> **WORK TASK**
The expected answer is every line from the material below that has the word "padding".

RECORDS PROVIDED: Begin

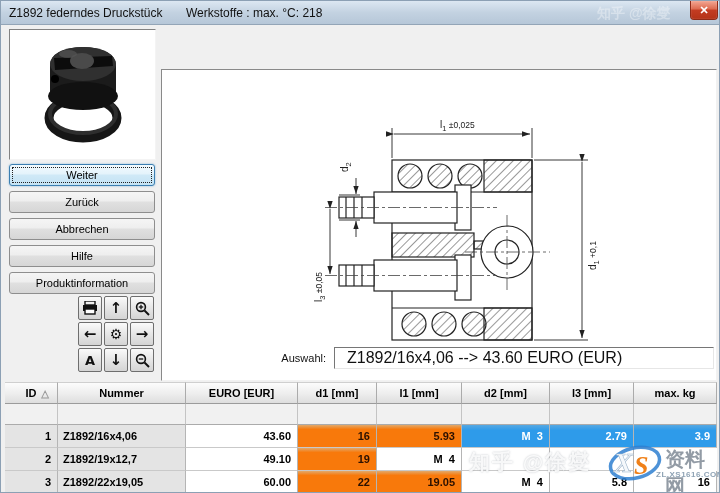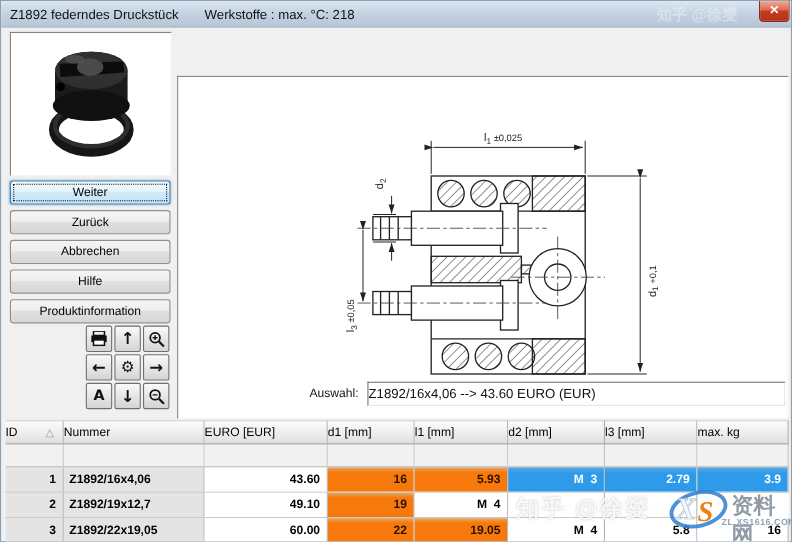--- a/index.html
+++ b/index.html
@@ -44,31 +44,31 @@
 
   
   .drawing-box { position:absolute; left:160px; top:28px; width:556px; height:312px;
                  background:#fff; border:1px solid #898989;
                  border-right-color:#F2F2F2; border-bottom-color:#F2F2F2;margin-top:40px; }
   .sel-label { position:absolute; left:165px; top:351px; width:160px; text-align:right;
                font-size:11px; color:#111; }
   .sel-field { position:absolute; left:333px; top:346px; width:380px; height:22px;
                background:#fff; border:1px solid #767676;
                border-right-color:#E6E6E6; border-bottom-color:#E6E6E6;
-               font-size:12px; line-height:20px; padding-left:0; color:#111; }
+               font-size:16px; line-height:20px; padding-left:12px; color:#111; }
 
   
   .table { position:absolute; left:4px; top:381px; width:712px; background:#fff; }
   .trow { display:grid; grid-template-columns:53px 128px 112px 79px 85px 88px 84px 83px; }
   .trow > div { overflow:hidden; white-space:pre; }
   .thead { height:22px; }
   .thead > div { background:linear-gradient(#FCFCFC,#EDEDED 55%,#DEDEDE);
                  border-right:1px solid #ABABAB; border-bottom:1px solid #9B9B9B;
                  border-top:1px solid #CFCFCF;
-                 font-size:11px; font-weight:normal; color:#000; text-align:left;
+                 font-size:11px; font-weight:bold; color:#000; text-align:center;
                  line-height:21px; position:relative; cursor:pointer; }
   .sort-glyph { position:absolute; right:8px; top:0; color:#9A9A9A; font-size:10px; }
   .tfilter { height:21px; }
   .tfilter > div { background:#F1F1F1; border-right:1px solid #C4C4C4;
                    border-bottom:1px solid #ABABAB; }
   .tdata { height:23px; cursor:pointer; }
   .tdata > div { border-right:1px solid #B5B5B5; border-bottom:1px solid #C9C9C9;
                  font-size:11px; font-weight:bold; color:#000; line-height:22px; }
   .cell-gray   { background:#E4E4E4; }
   .cell-white  { background:#FFFFFF; }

RECORDS PROVIDED: End

> **ANSWER FOR THE TASK**
-               font-size:12px; line-height:20px; padding-left:0; color:#111; }
+               font-size:16px; line-height:20px; padding-left:12px; color:#111; }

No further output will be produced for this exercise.